Section 7: Binary Resolution and Default Commands¶
fn try_resolve_binary<P: AsRef<Path>>(
prog: P,
) -> Result<PathBuf, CommandError> {
use std::env;
fn is_exe(path: &Path) -> bool {
let Ok(md) = path.metadata() else { return false };
!md.is_dir()
}
let prog = prog.as_ref();
// Already absolute? Return as-is
if prog.is_absolute() {
return Ok(prog.to_path_buf());
}
// Search PATH environment variable
let Some(syspaths) = env::var_os("PATH") else {
let msg = "system PATH environment variable not found";
return Err(CommandError::io(io::Error::new(
io::ErrorKind::Other,
msg,
)));
};
for syspath in env::split_paths(&syspaths) {
if syspath.as_os_str().is_empty() {
continue;
}
let abs_prog = syspath.join(prog);
if is_exe(&abs_prog) {
return Ok(abs_prog.to_path_buf());
}
// Windows: try .com and .exe extensions
if abs_prog.extension().is_none() {
for extension in ["com", "exe"] {
let abs_prog = abs_prog.with_extension(extension);
if is_exe(&abs_prog) {
return Ok(abs_prog.to_path_buf());
}
}
}
}
let msg = format!("{}: could not find executable in PATH", prog.display());
return Err(CommandError::io(io::Error::new(io::ErrorKind::Other, msg)));
}
fn default_decompression_commands() -> Vec<DecompressionCommand> {
const ARGS_GZIP: &[&str] = &["gzip", "-d", "-c"];
const ARGS_BZIP: &[&str] = &["bzip2", "-d", "-c"];
const ARGS_XZ: &[&str] = &["xz", "-d", "-c"];
// ... more compression formats ...
fn add(glob: &str, args: &[&str], cmds: &mut Vec<DecompressionCommand>) {
// Silently skip if binary not found in PATH
let bin = match resolve_binary(Path::new(args[0])) {
Ok(bin) => bin,
Err(err) => {
log::debug!("{}", err);
return; // Don't add rule for missing tools
}
};
cmds.push(DecompressionCommand {
glob: glob.to_string(),
bin,
args: args.iter().skip(1) // Skip program name
.map(|s| OsStr::new(s).to_os_string())
.collect(),
});
}
let mut cmds = vec![];
add("*.gz", ARGS_GZIP, &mut cmds);
add("*.tgz", ARGS_GZIP, &mut cmds);
// ... register all supported formats ...
cmds
}
The -d -c flags are standard across decompression tools: -d for decompress, -c for output to stdout. The add() helper silently skips unavailable tools, ensuring the matcher only contains commands that can actually run.
Quick Reference¶
Supported Compression Formats¶
| Extension | Command | Notes |
|---|---|---|
.gz, .tgz |
gzip -d -c |
Most common |
.bz2, .tbz2 |
bzip2 -d -c |
Higher compression |
.xz, .txz |
xz -d -c |
Modern, high ratio |
.lz4 |
lz4 -d -c |
Fast decompression |
.lzma |
xz --format=lzma -d -c |
Legacy format |
.br |
brotli -d -c |
Web-optimized |
.zst, .zstd |
zstd -q -d -c |
Fast, modern |
.Z |
uncompress -c |
Unix compress |
Key Types¶
// Builder for glob-to-command mapping
DecompressionMatcherBuilder::new()
.defaults(true) // Include built-in rules
.associate("*.custom", "tool", ["-d"]) // Add custom rule
.build()? // -> DecompressionMatcher
// Compiled matcher (reuse for many files)
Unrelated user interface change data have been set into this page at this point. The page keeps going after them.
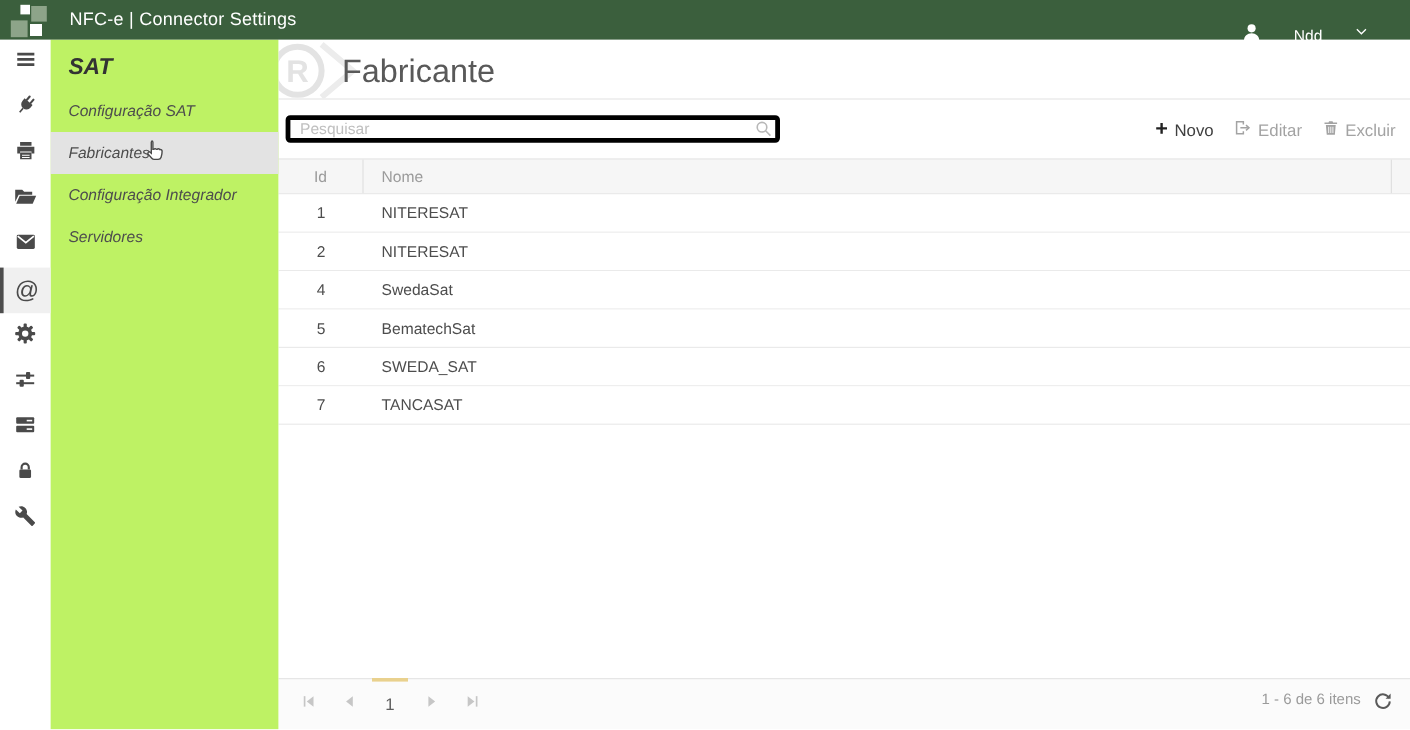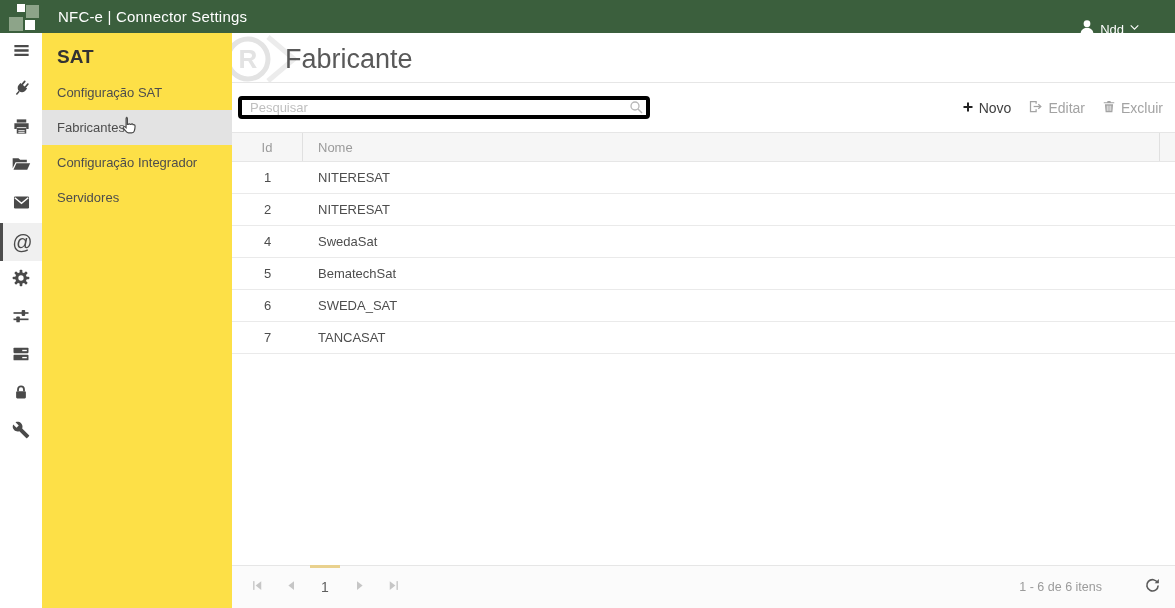--- a/index.html
+++ b/index.html
@@ -17,7 +17,7 @@
   .logo .sq3 { left:9px;  top:17px; width:14px; height:14px; background:#8da489; }
   .logo .sq4 { left:25px; top:20px; width:10px; height:10px; background:#ffffff; }
   .topbar-title { color:#fff; font-size:15px; font-weight:400; margin-left:16px; letter-spacing:.2px; }
-  .topbar-right { margin-left:auto; display:flex; align-items:center; gap:4px; padding-right:34px; cursor:pointer;margin-top:25px; }
+  .topbar-right { margin-left:auto; display:flex; align-items:center; gap:26px; padding-right:34px; cursor:pointer;margin-top:25px; }
   .topbar-right .uname { color:#fff; font-size:13px; }
 
   

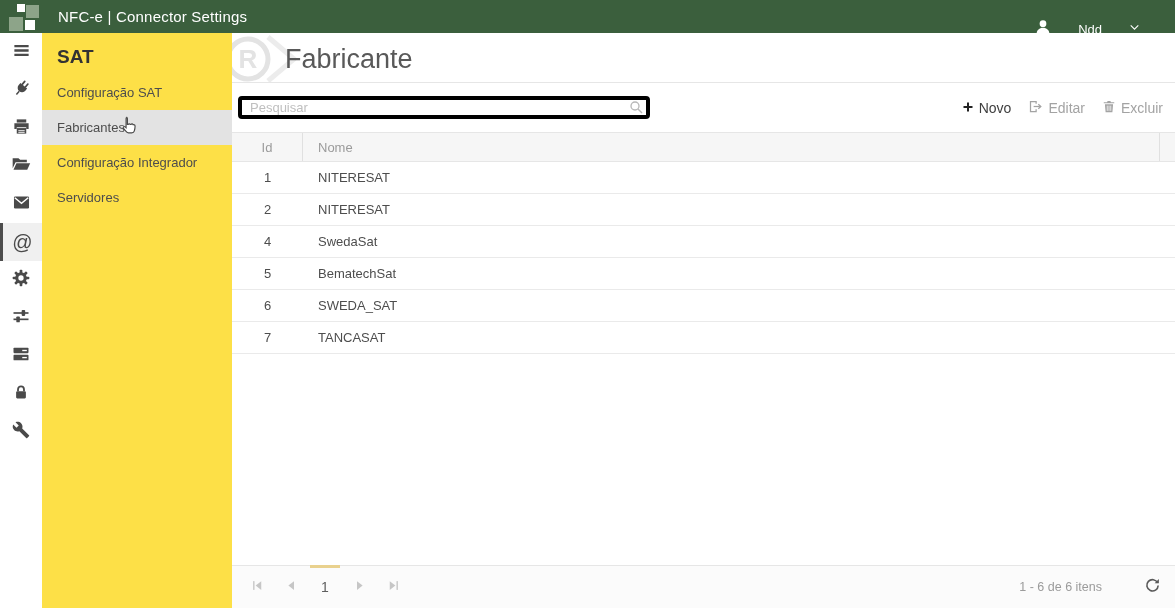--- a/index.html
+++ b/index.html
@@ -27,7 +27,7 @@
   .icon-item .at { font-size:20px; line-height:1; color:#4a4a4a; font-weight:400; }
 
   
-  .sidebar { position:absolute; top:33px; left:42px; width:190px; bottom:0; background:#fde047; z-index:10; }
+  .sidebar { position:absolute; top:33px; left:42px; width:190px; bottom:0; background:#bef264; z-index:10;font-style:italic; }
   .sidebar-title { height:42px; padding:13px 0 0 15px; font-size:19px; font-weight:700; color:#333; }
   .sidebar-item { position:relative; height:35px; line-height:35px; padding-left:15px; font-size:13px; color:#4d4d4d; cursor:pointer; }
   .sidebar-item.active { background:#e3e3e3; }

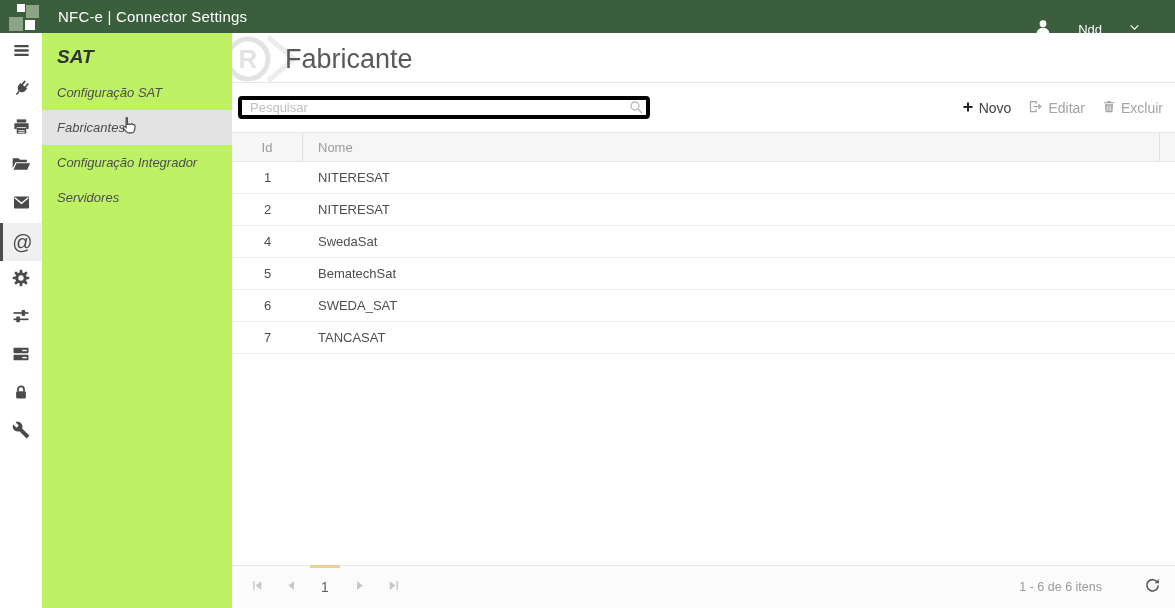--- a/index.html
+++ b/index.html
@@ -66,7 +66,7 @@
   .pg-btn { width:34px; height:28px; display:flex; align-items:center; justify-content:center; color:#c6c6c6; cursor:pointer; }
   .pg-num { position:relative; width:34px; height:43px; display:flex; align-items:center; justify-content:center; font-size:14px; color:#5e5e5e; cursor:pointer; }
   .pg-num .indicator { position:absolute; top:-1px; left:2px; width:30px; height:3px; background:#e9d18e; }
-  .pager-right { margin-left:auto; display:flex; align-items:center; gap:42px; }
+  .pager-right { margin-left:auto; display:flex; gap:10px; }
   .pager-info { font-size:12.5px; color:#9b9b9b; }
   .refresh-btn { color:#5a5a5a; cursor:pointer; display:flex; align-items:center; }
 </style>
DecompressionMatcher::command(&path) // -> Option<Command>
DecompressionMatcher::has_command(&path) // -> bool
// Reader builder (reuse matcher)
DecompressionReaderBuilder::new()
.matcher(matcher)
.async_stderr(true)
.build(&path)? // -> DecompressionReader
// Convenience (builds matcher each time)
DecompressionReader::new(&path)? // -> DecompressionReader